──────── Given information
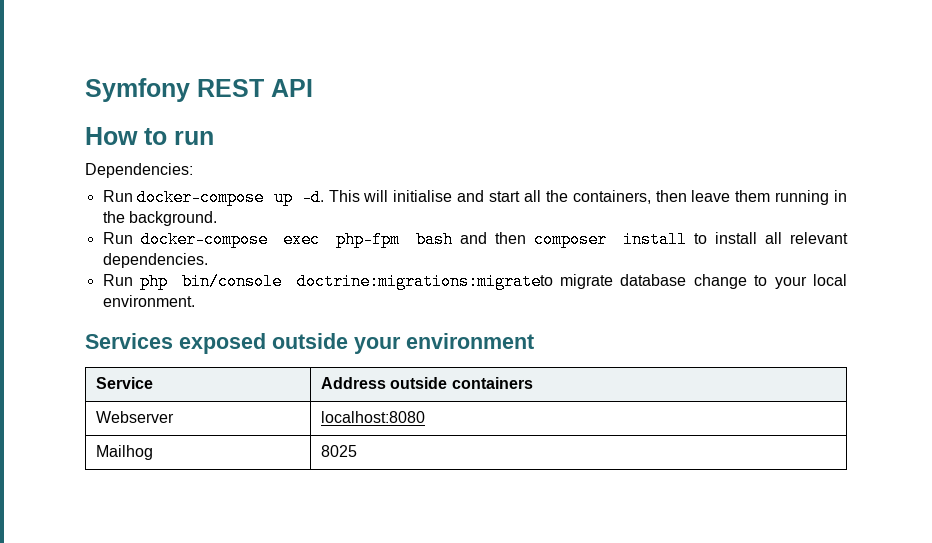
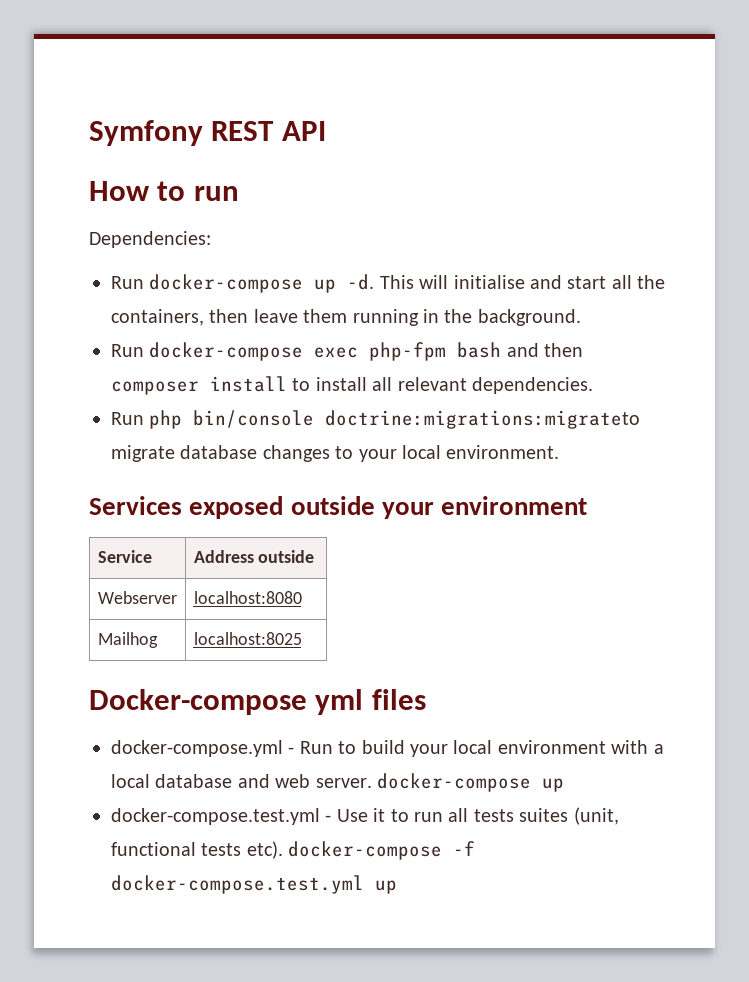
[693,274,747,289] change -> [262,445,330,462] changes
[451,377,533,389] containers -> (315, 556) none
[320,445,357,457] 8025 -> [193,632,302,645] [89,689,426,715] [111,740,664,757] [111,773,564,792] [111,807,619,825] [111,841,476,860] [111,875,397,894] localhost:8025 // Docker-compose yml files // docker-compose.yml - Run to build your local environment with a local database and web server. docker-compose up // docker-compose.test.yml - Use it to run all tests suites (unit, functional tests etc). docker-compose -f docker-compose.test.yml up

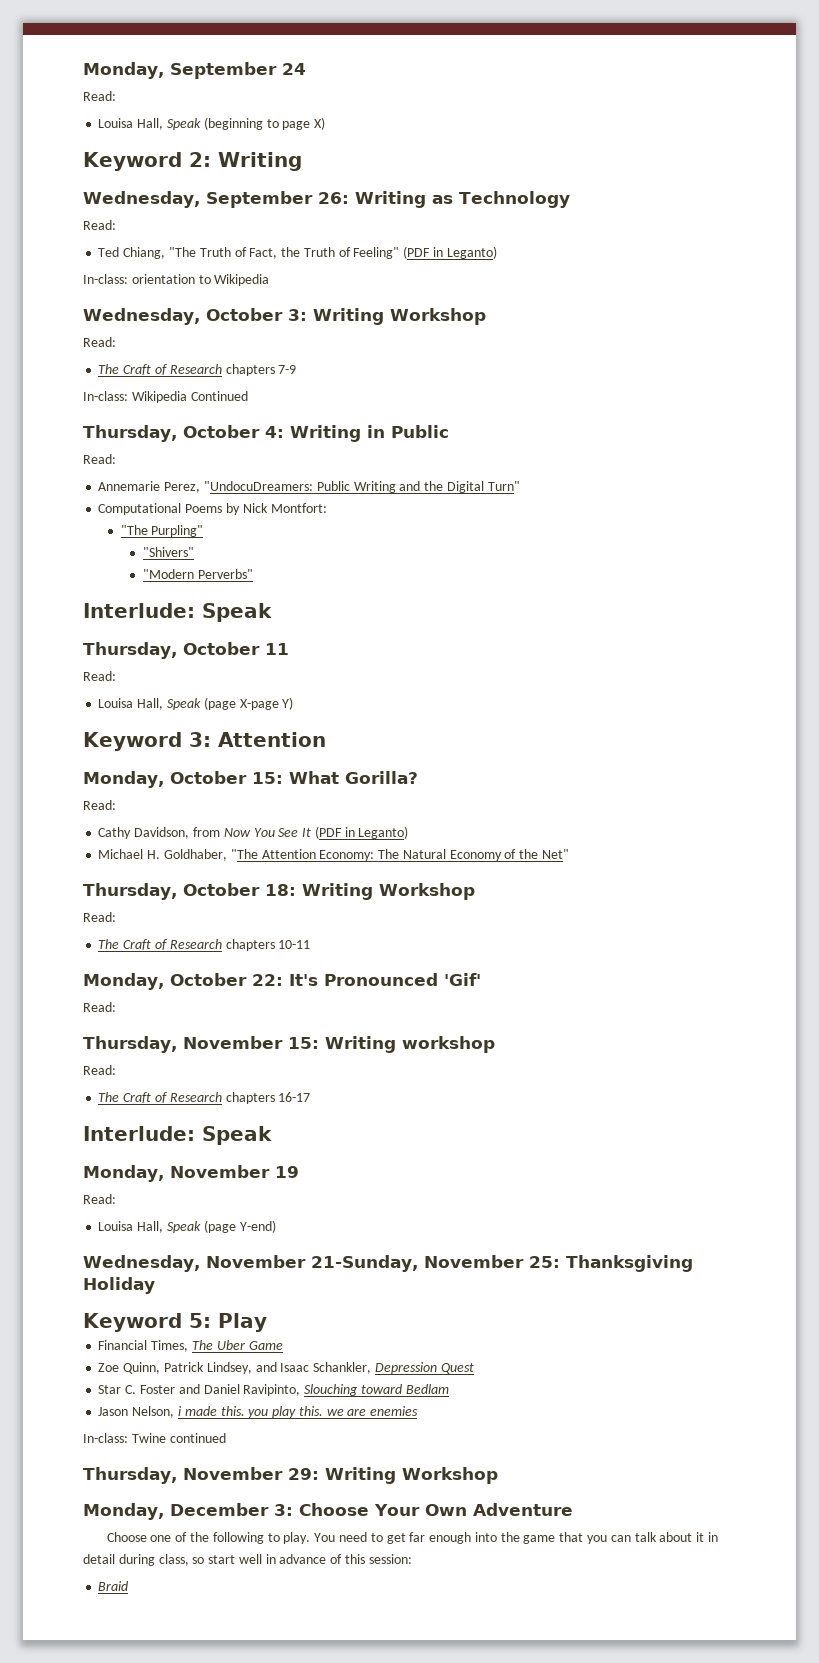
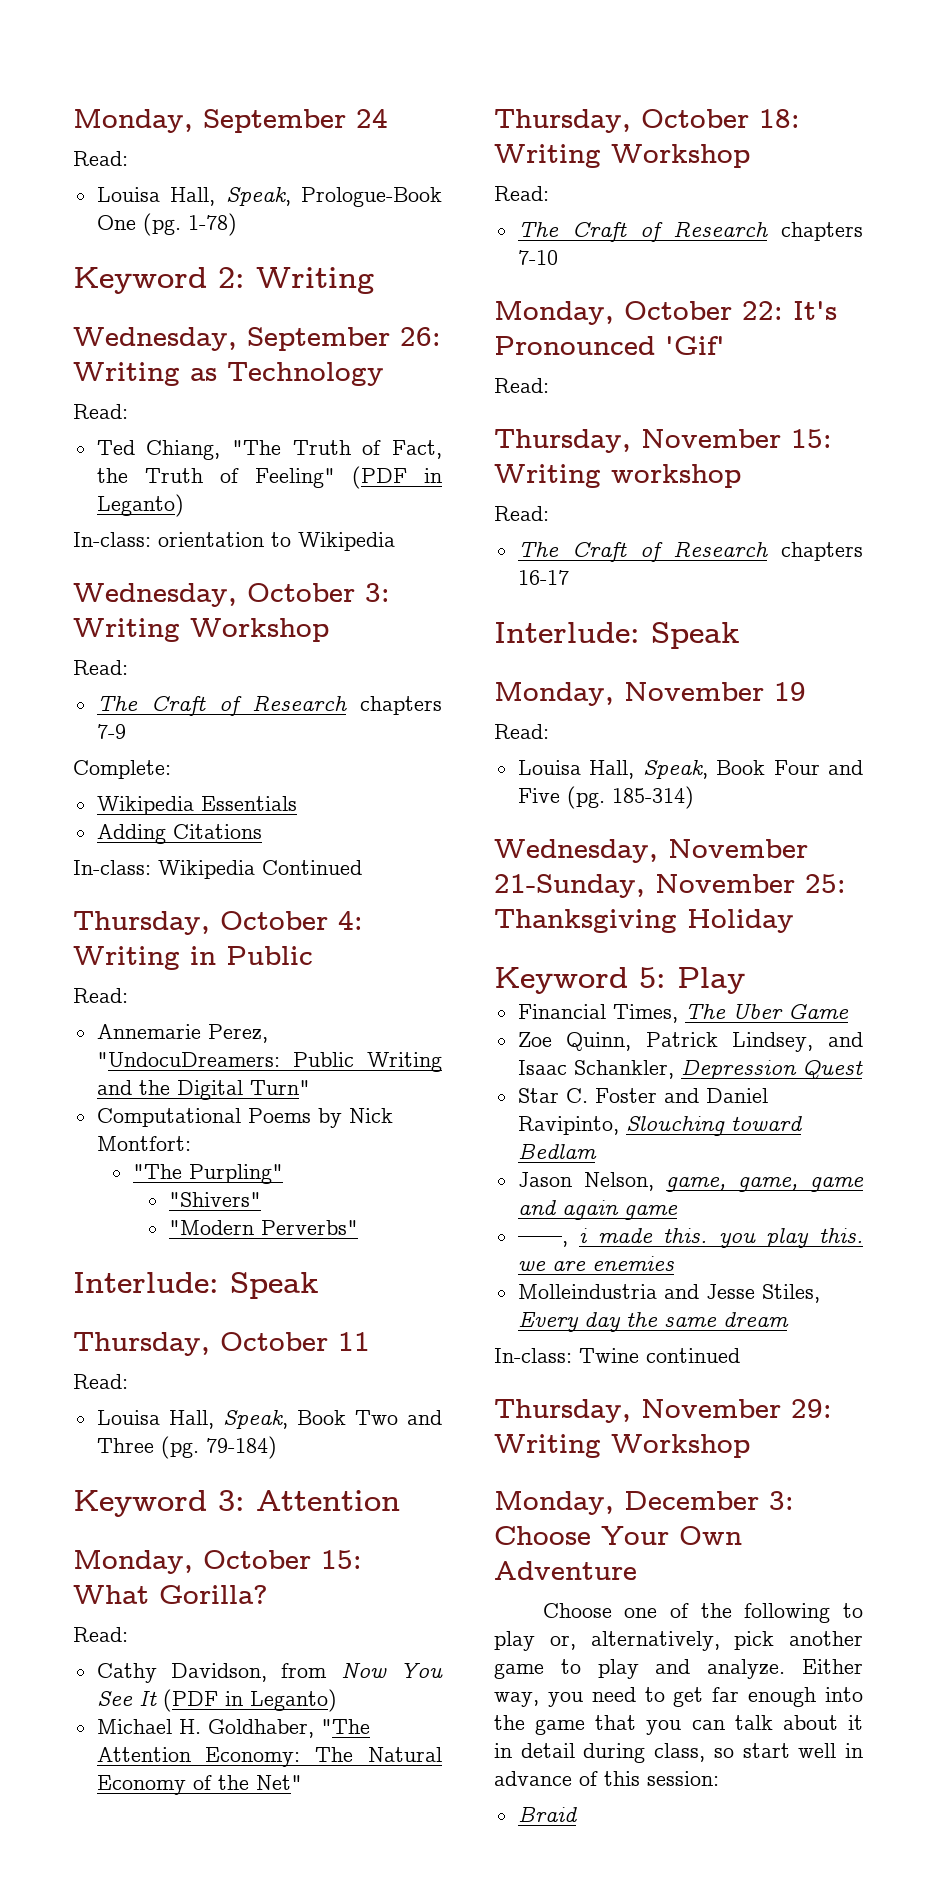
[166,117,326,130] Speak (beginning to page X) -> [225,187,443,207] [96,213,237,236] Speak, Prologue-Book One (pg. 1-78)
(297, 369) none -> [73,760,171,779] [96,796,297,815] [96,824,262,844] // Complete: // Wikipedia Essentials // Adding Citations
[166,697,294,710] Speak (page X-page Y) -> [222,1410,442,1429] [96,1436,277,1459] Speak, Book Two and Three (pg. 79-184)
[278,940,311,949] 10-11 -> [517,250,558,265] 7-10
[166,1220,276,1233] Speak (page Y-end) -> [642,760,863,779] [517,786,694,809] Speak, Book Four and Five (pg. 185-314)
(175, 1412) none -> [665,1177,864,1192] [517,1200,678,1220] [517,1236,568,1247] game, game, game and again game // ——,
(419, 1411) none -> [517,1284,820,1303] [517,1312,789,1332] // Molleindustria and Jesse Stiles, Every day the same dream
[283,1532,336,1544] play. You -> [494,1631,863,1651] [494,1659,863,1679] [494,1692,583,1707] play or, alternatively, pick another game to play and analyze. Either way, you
────────────────
--- Instructions to follow ---
Repeat all of the entries above word for word and omit the pictures.

--- Result of this task ---
[693,274,747,289] change -> [262,445,330,462] changes
[451,377,533,389] containers -> (315, 556) none
[320,445,357,457] 8025 -> [193,632,302,645] [89,689,426,715] [111,740,664,757] [111,773,564,792] [111,807,619,825] [111,841,476,860] [111,875,397,894] localhost:8025 // Docker-compose yml files // docker-compose.yml - Run to build your local environment with a local database and web server. docker-compose up // docker-compose.test.yml - Use it to run all tests suites (unit, functional tests etc). docker-compose -f docker-compose.test.yml up

[166,117,326,130] Speak (beginning to page X) -> [225,187,443,207] [96,213,237,236] Speak, Prologue-Book One (pg. 1-78)
(297, 369) none -> [73,760,171,779] [96,796,297,815] [96,824,262,844] // Complete: // Wikipedia Essentials // Adding Citations
[166,697,294,710] Speak (page X-page Y) -> [222,1410,442,1429] [96,1436,277,1459] Speak, Book Two and Three (pg. 79-184)
[278,940,311,949] 10-11 -> [517,250,558,265] 7-10
[166,1220,276,1233] Speak (page Y-end) -> [642,760,863,779] [517,786,694,809] Speak, Book Four and Five (pg. 185-314)
(175, 1412) none -> [665,1177,864,1192] [517,1200,678,1220] [517,1236,568,1247] game, game, game and again game // ——,
(419, 1411) none -> [517,1284,820,1303] [517,1312,789,1332] // Molleindustria and Jesse Stiles, Every day the same dream
[283,1532,336,1544] play. You -> [494,1631,863,1651] [494,1659,863,1679] [494,1692,583,1707] play or, alternatively, pick another game to play and analyze. Either way, you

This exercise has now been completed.